◆ **Exercise details**
Return, from the listing that follows, each line containing the word "Quiz".
++++++++++++++++++++
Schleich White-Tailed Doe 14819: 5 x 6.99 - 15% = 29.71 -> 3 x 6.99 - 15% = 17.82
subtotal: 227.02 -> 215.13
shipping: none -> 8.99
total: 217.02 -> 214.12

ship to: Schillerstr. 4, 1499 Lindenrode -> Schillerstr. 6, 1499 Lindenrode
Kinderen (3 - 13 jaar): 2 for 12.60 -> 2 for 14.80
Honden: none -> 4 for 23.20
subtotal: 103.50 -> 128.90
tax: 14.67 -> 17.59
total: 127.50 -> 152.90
++++++++++++++++++++
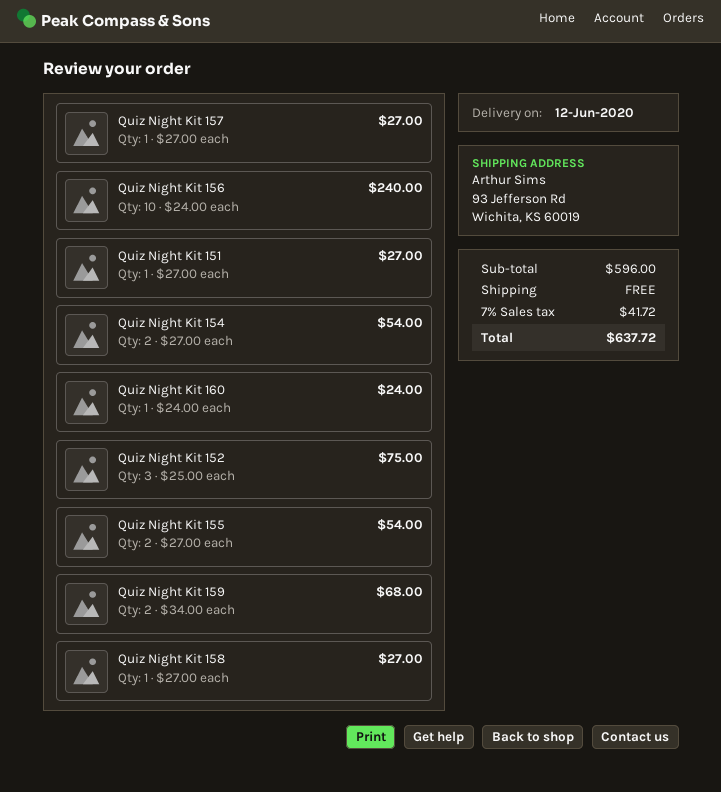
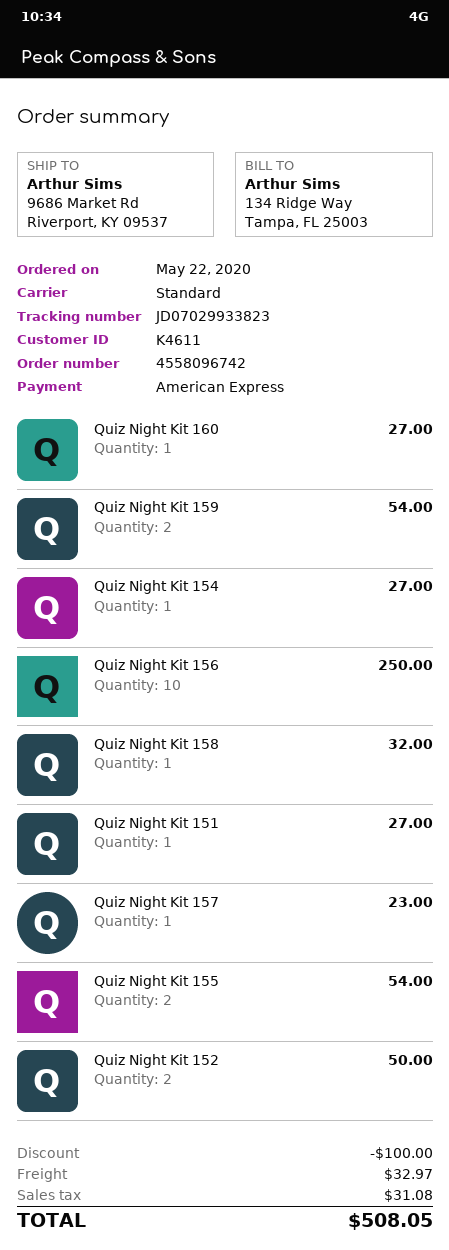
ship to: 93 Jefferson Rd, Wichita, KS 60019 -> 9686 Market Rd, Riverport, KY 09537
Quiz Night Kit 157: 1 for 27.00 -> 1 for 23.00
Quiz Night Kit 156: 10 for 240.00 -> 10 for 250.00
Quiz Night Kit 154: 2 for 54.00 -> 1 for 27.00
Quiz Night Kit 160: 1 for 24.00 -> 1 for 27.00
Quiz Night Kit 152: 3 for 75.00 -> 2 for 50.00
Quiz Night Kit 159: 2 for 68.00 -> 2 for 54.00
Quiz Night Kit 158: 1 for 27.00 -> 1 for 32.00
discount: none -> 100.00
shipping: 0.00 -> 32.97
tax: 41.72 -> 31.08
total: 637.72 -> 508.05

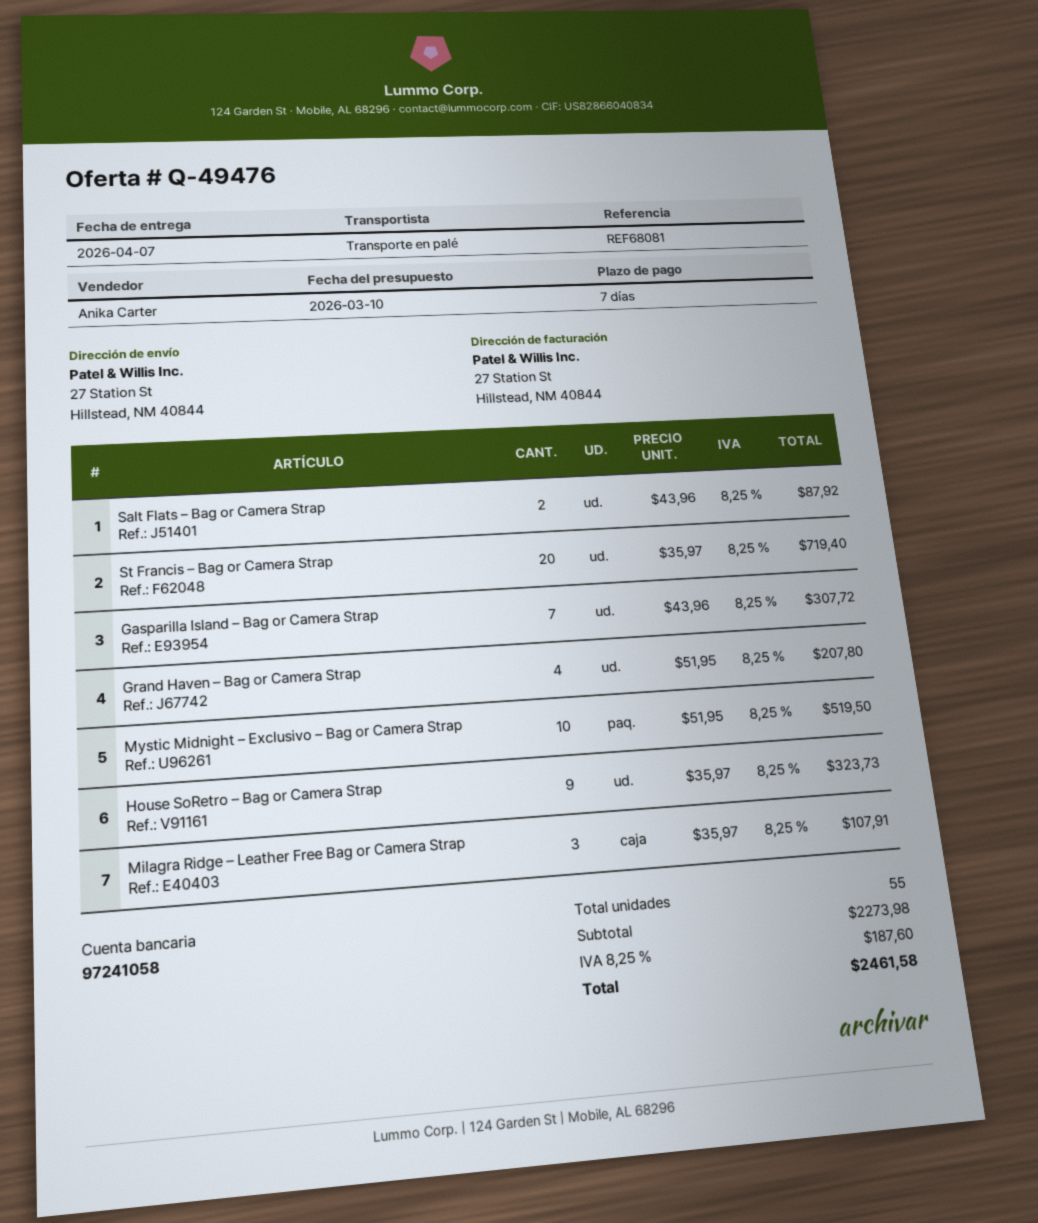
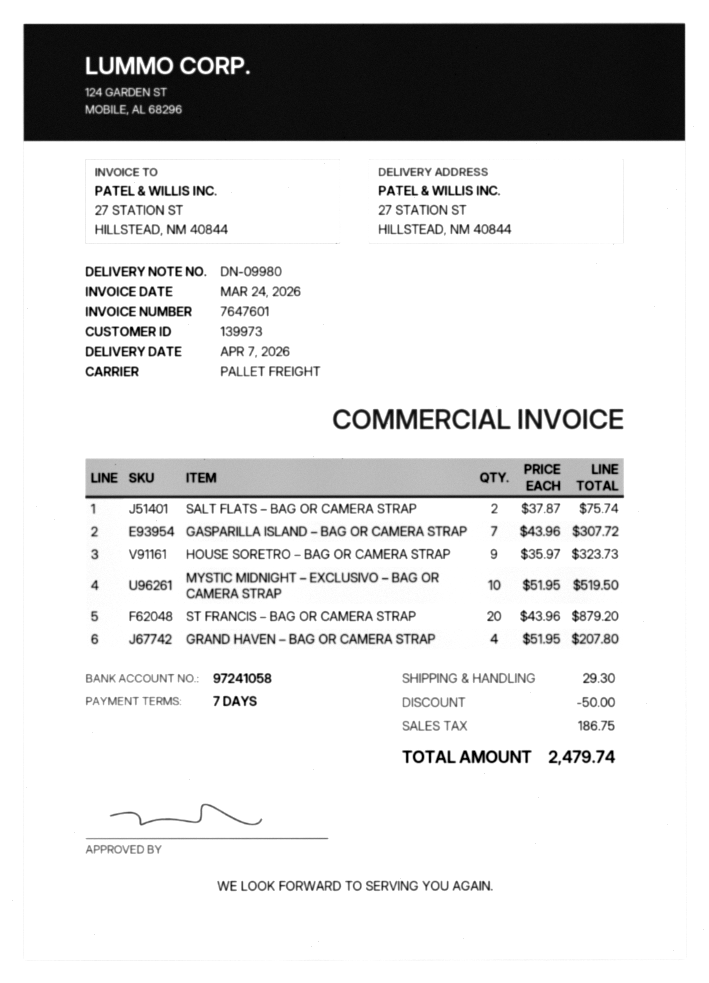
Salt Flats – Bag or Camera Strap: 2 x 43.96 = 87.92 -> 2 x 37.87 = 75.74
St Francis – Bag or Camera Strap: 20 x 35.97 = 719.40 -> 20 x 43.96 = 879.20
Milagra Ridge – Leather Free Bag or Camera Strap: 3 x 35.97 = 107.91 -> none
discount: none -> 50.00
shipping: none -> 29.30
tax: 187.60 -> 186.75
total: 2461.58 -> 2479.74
++++++++++++++++++++
◆ **Solution to this exercise**
Quiz Night Kit 157: 1 for 27.00 -> 1 for 23.00
Quiz Night Kit 156: 10 for 240.00 -> 10 for 250.00
Quiz Night Kit 154: 2 for 54.00 -> 1 for 27.00
Quiz Night Kit 160: 1 for 24.00 -> 1 for 27.00
Quiz Night Kit 152: 3 for 75.00 -> 2 for 50.00
Quiz Night Kit 159: 2 for 68.00 -> 2 for 54.00
Quiz Night Kit 158: 1 for 27.00 -> 1 for 32.00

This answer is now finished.